WHAT TO PRODUCE
Only the lines from the start of the entries through the line with "Burkina Faso | ratio15days: 6.84 -> 4.80" should be returned, each exactly as it stands, and no pictures.

EXCERPTED RECORDS
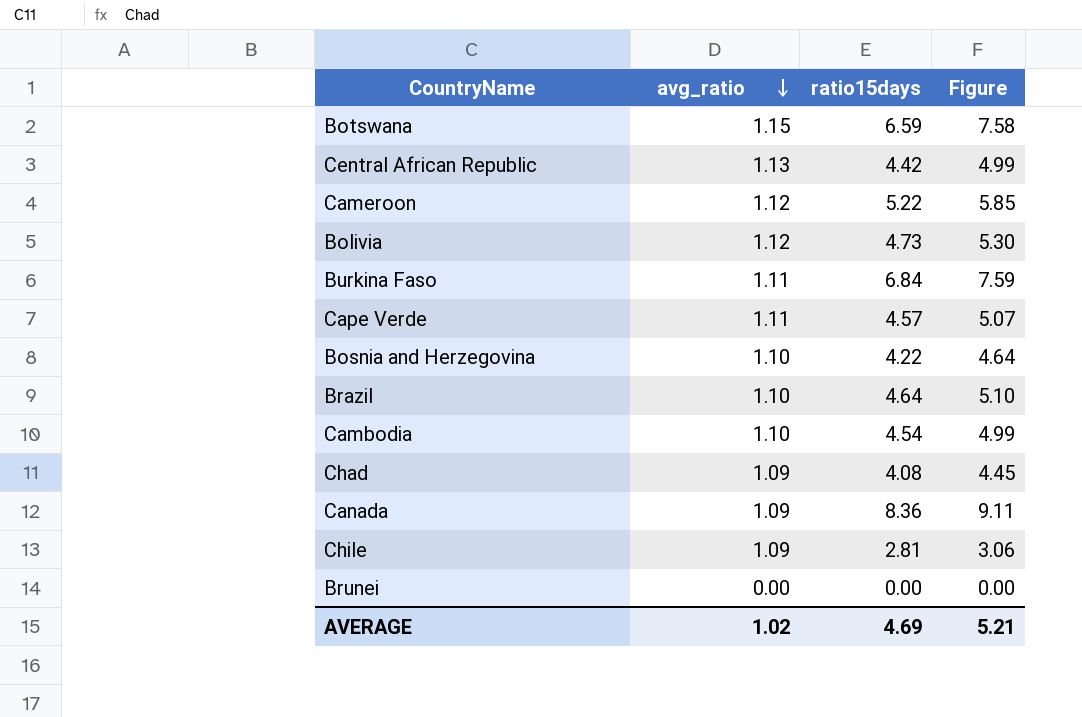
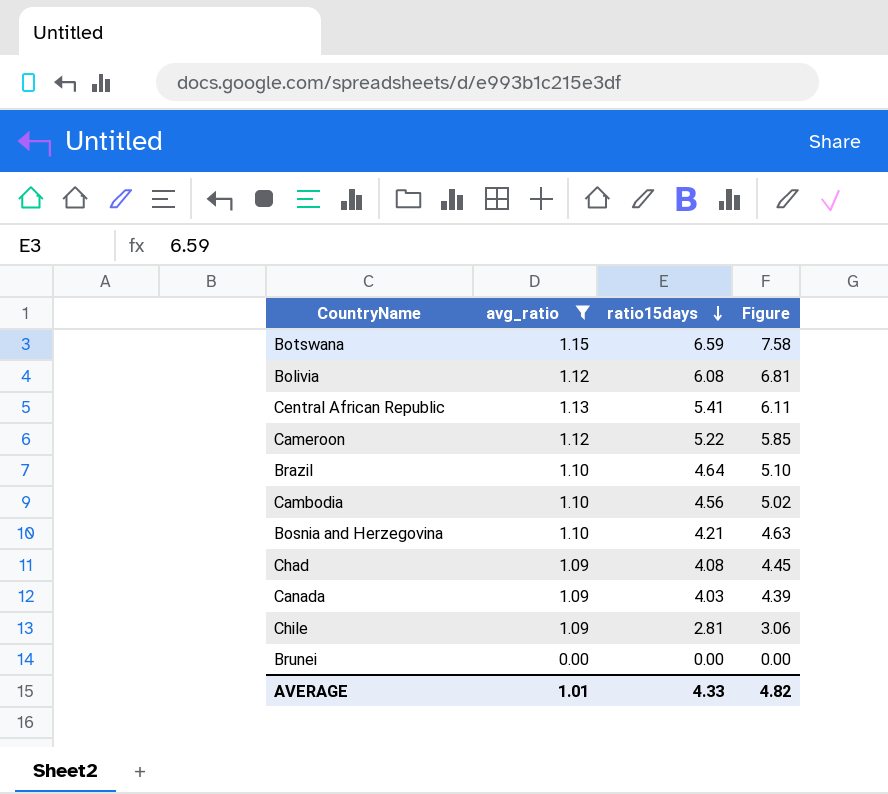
filter: none -> avg_ratio != 1.11
row order: avg_ratio descending -> ratio15days descending
Bolivia | ratio15days: 4.73 -> 6.08
Bolivia | Figure: 5.30 -> 6.81
Central African Republic | ratio15days: 4.42 -> 5.41
Central African Republic | Figure: 4.99 -> 6.11
Cambodia | ratio15days: 4.54 -> 4.56
Cambodia | Figure: 4.99 -> 5.02
Bosnia and Herzegovina | ratio15days: 4.22 -> 4.21
Bosnia and Herzegovina | Figure: 4.64 -> 4.63
Canada | ratio15days: 8.36 -> 4.03
Canada | Figure: 9.11 -> 4.39
AVERAGE | avg_ratio: 1.02 -> 1.01
AVERAGE | ratio15days: 4.69 -> 4.33
AVERAGE | Figure: 5.21 -> 4.82

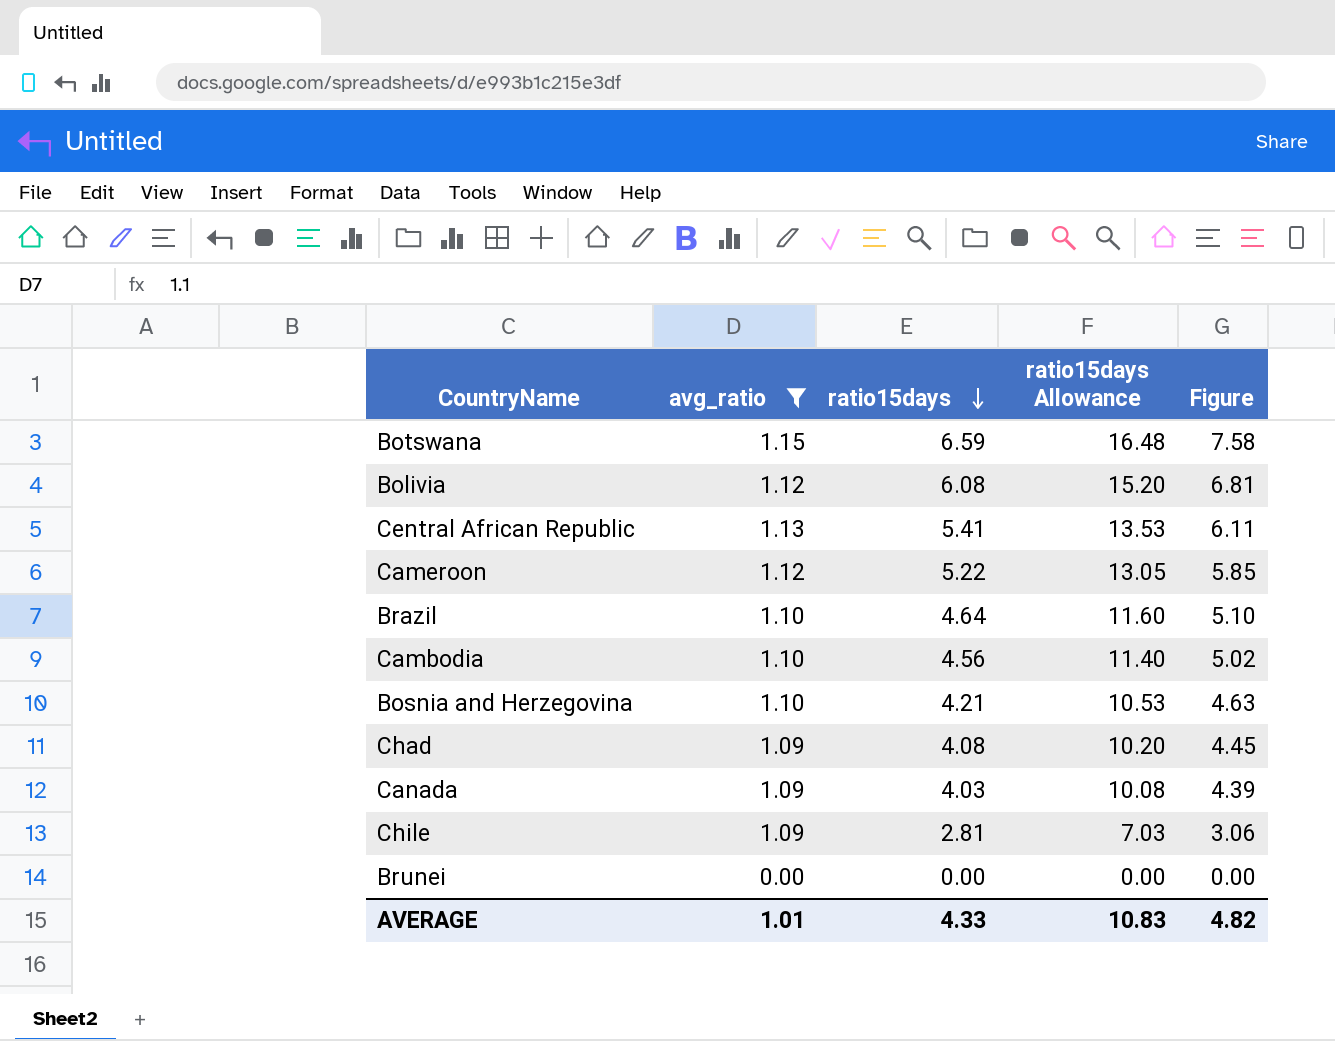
column ratio15days Allowance | formula: none -> [ratio15days] * 2.5

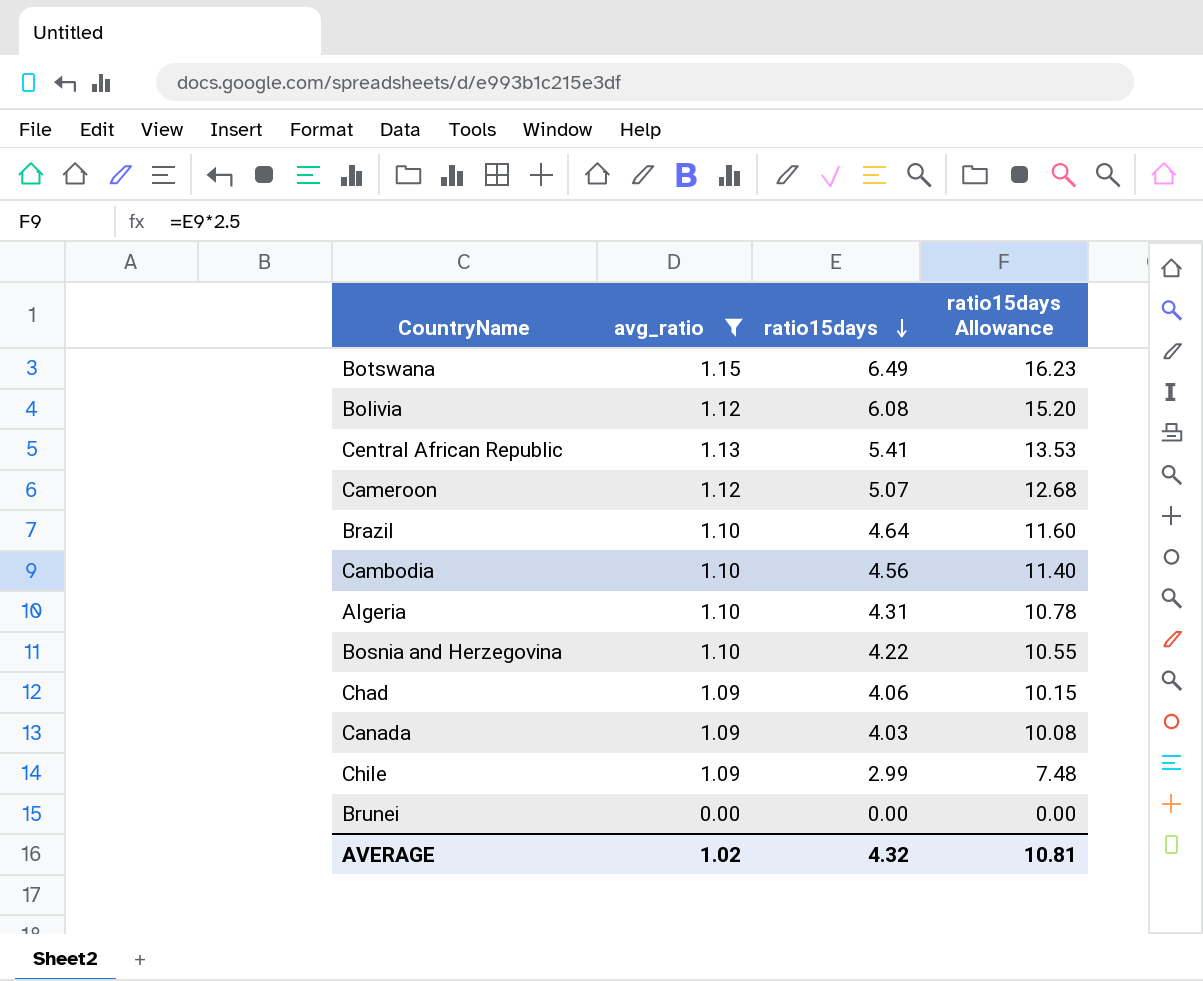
column Figure | formula: [avg_ratio] * [ratio15days] -> none
Botswana | ratio15days: 6.59 -> 6.49
Botswana | ratio15days Allowance: 16.48 -> 16.23
Cameroon | ratio15days: 5.22 -> 5.07
Cameroon | ratio15days Allowance: 13.05 -> 12.68
row Algeria: none -> 1.10 | 4.31 | 10.78
Bosnia and Herzegovina | ratio15days: 4.21 -> 4.22
Bosnia and Herzegovina | ratio15days Allowance: 10.53 -> 10.55
Chad | ratio15days: 4.08 -> 4.06
Chad | ratio15days Allowance: 10.20 -> 10.15
Chile | ratio15days: 2.81 -> 2.99
Chile | ratio15days Allowance: 7.03 -> 7.48
AVERAGE | avg_ratio: 1.01 -> 1.02
AVERAGE | ratio15days: 4.33 -> 4.32
AVERAGE | ratio15days Allowance: 10.83 -> 10.81

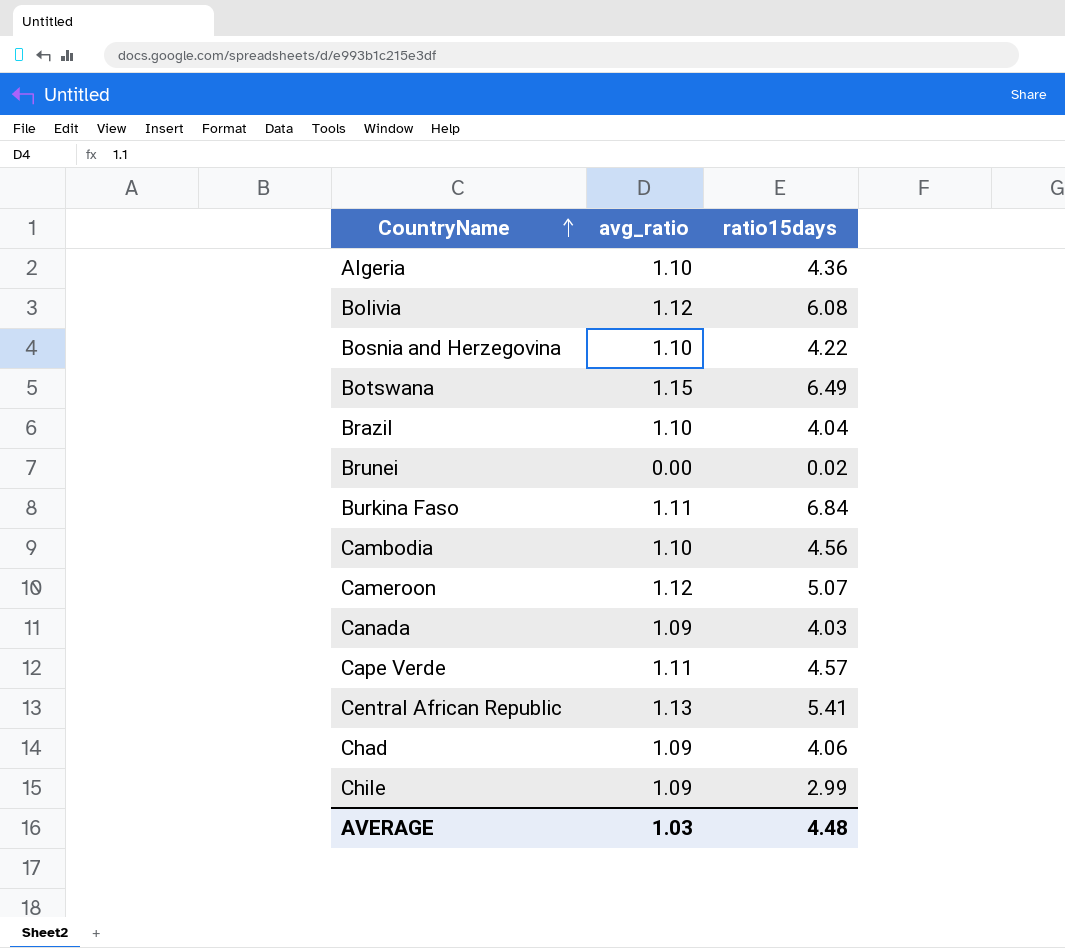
filter: avg_ratio != 1.11 -> none
row order: ratio15days descending -> CountryName ascending
column ratio15days Allowance | formula: [ratio15days] * 2.5 -> none
Algeria | ratio15days: 4.31 -> 4.36
Brazil | ratio15days: 4.64 -> 4.04
Brunei | ratio15days: 0.00 -> 0.02
AVERAGE | avg_ratio: 1.02 -> 1.03
AVERAGE | ratio15days: 4.32 -> 4.48

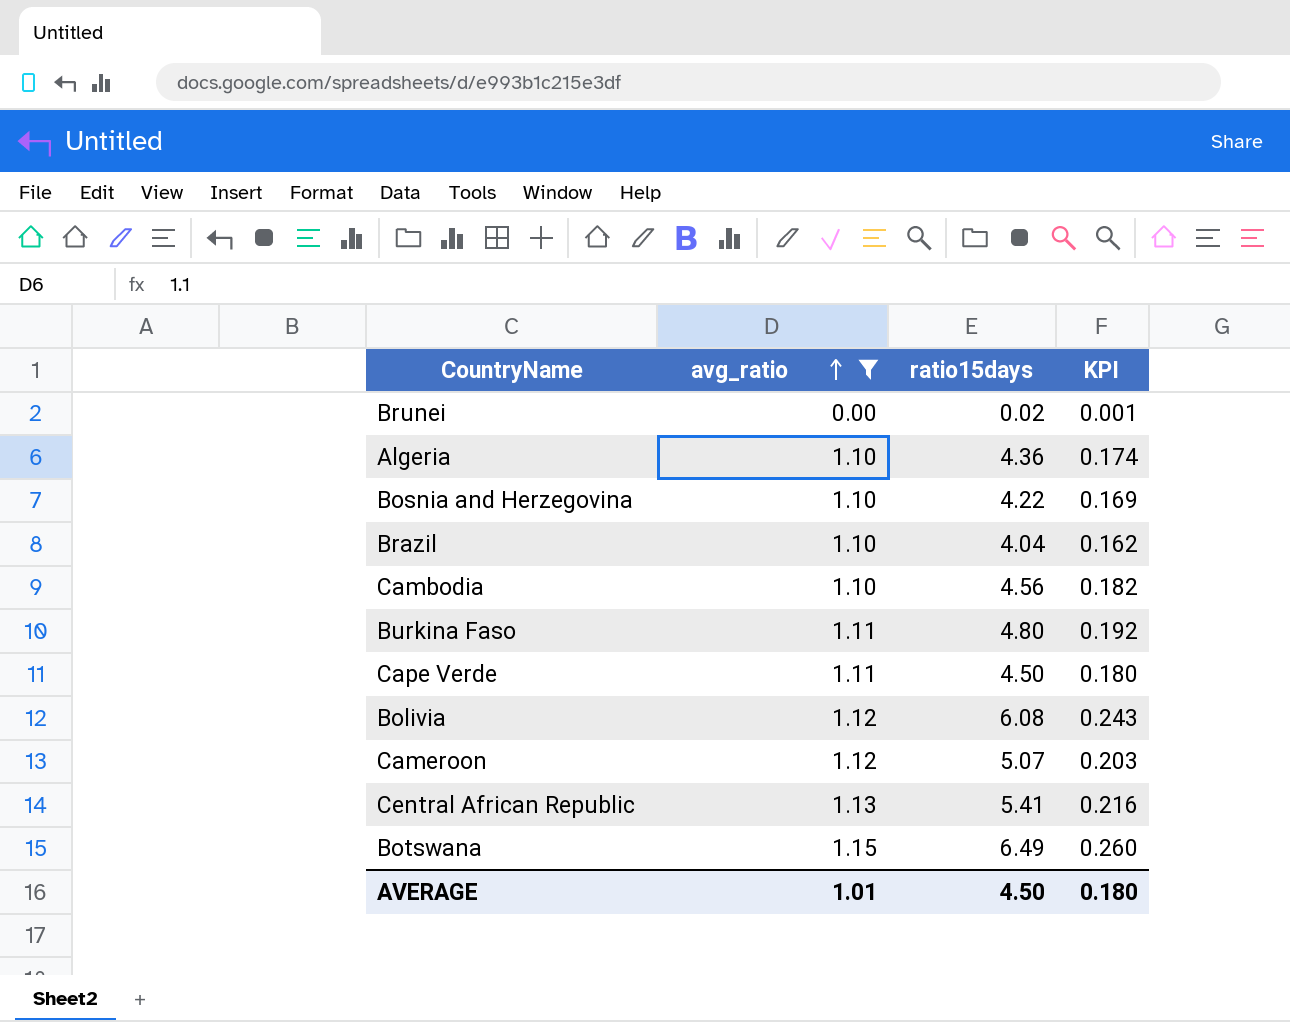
filter: none -> avg_ratio != 1.09
row order: CountryName ascending -> avg_ratio ascending
column KPI | formula: none -> [ratio15days] * 0.04
Burkina Faso | ratio15days: 6.84 -> 4.80
Cape Verde | ratio15days: 4.57 -> 4.50
AVERAGE | avg_ratio: 1.03 -> 1.01
AVERAGE | ratio15days: 4.48 -> 4.50

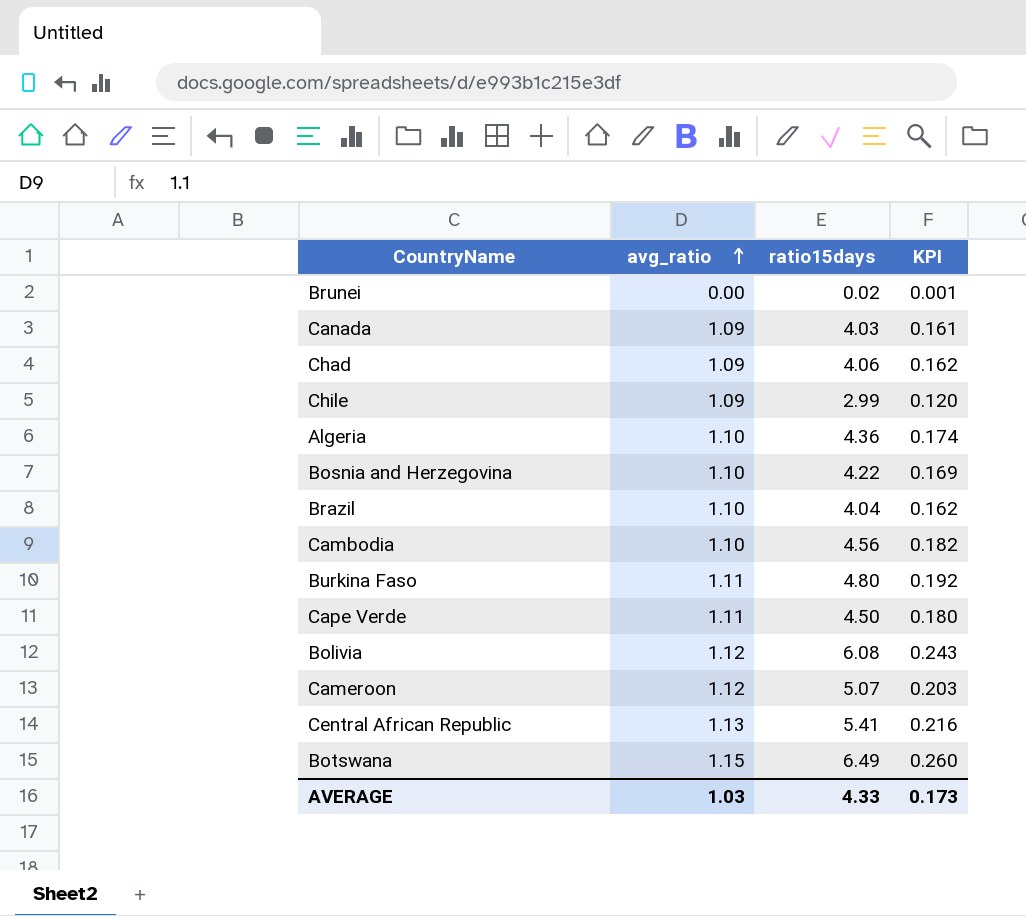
filter: avg_ratio != 1.09 -> none
AVERAGE | avg_ratio: 1.01 -> 1.03
AVERAGE | ratio15days: 4.50 -> 4.33
AVERAGE | KPI: 0.180 -> 0.173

FINISHED EXERCISE
filter: none -> avg_ratio != 1.11
row order: avg_ratio descending -> ratio15days descending
Bolivia | ratio15days: 4.73 -> 6.08
Bolivia | Figure: 5.30 -> 6.81
Central African Republic | ratio15days: 4.42 -> 5.41
Central African Republic | Figure: 4.99 -> 6.11
Cambodia | ratio15days: 4.54 -> 4.56
Cambodia | Figure: 4.99 -> 5.02
Bosnia and Herzegovina | ratio15days: 4.22 -> 4.21
Bosnia and Herzegovina | Figure: 4.64 -> 4.63
Canada | ratio15days: 8.36 -> 4.03
Canada | Figure: 9.11 -> 4.39
AVERAGE | avg_ratio: 1.02 -> 1.01
AVERAGE | ratio15days: 4.69 -> 4.33
AVERAGE | Figure: 5.21 -> 4.82

column ratio15days Allowance | formula: none -> [ratio15days] * 2.5

column Figure | formula: [avg_ratio] * [ratio15days] -> none
Botswana | ratio15days: 6.59 -> 6.49
Botswana | ratio15days Allowance: 16.48 -> 16.23
Cameroon | ratio15days: 5.22 -> 5.07
Cameroon | ratio15days Allowance: 13.05 -> 12.68
row Algeria: none -> 1.10 | 4.31 | 10.78
Bosnia and Herzegovina | ratio15days: 4.21 -> 4.22
Bosnia and Herzegovina | ratio15days Allowance: 10.53 -> 10.55
Chad | ratio15days: 4.08 -> 4.06
Chad | ratio15days Allowance: 10.20 -> 10.15
Chile | ratio15days: 2.81 -> 2.99
Chile | ratio15days Allowance: 7.03 -> 7.48
AVERAGE | avg_ratio: 1.01 -> 1.02
AVERAGE | ratio15days: 4.33 -> 4.32
AVERAGE | ratio15days Allowance: 10.83 -> 10.81

filter: avg_ratio != 1.11 -> none
row order: ratio15days descending -> CountryName ascending
column ratio15days Allowance | formula: [ratio15days] * 2.5 -> none
Algeria | ratio15days: 4.31 -> 4.36
Brazil | ratio15days: 4.64 -> 4.04
Brunei | ratio15days: 0.00 -> 0.02
AVERAGE | avg_ratio: 1.02 -> 1.03
AVERAGE | ratio15days: 4.32 -> 4.48

filter: none -> avg_ratio != 1.09
row order: CountryName ascending -> avg_ratio ascending
column KPI | formula: none -> [ratio15days] * 0.04
Burkina Faso | ratio15days: 6.84 -> 4.80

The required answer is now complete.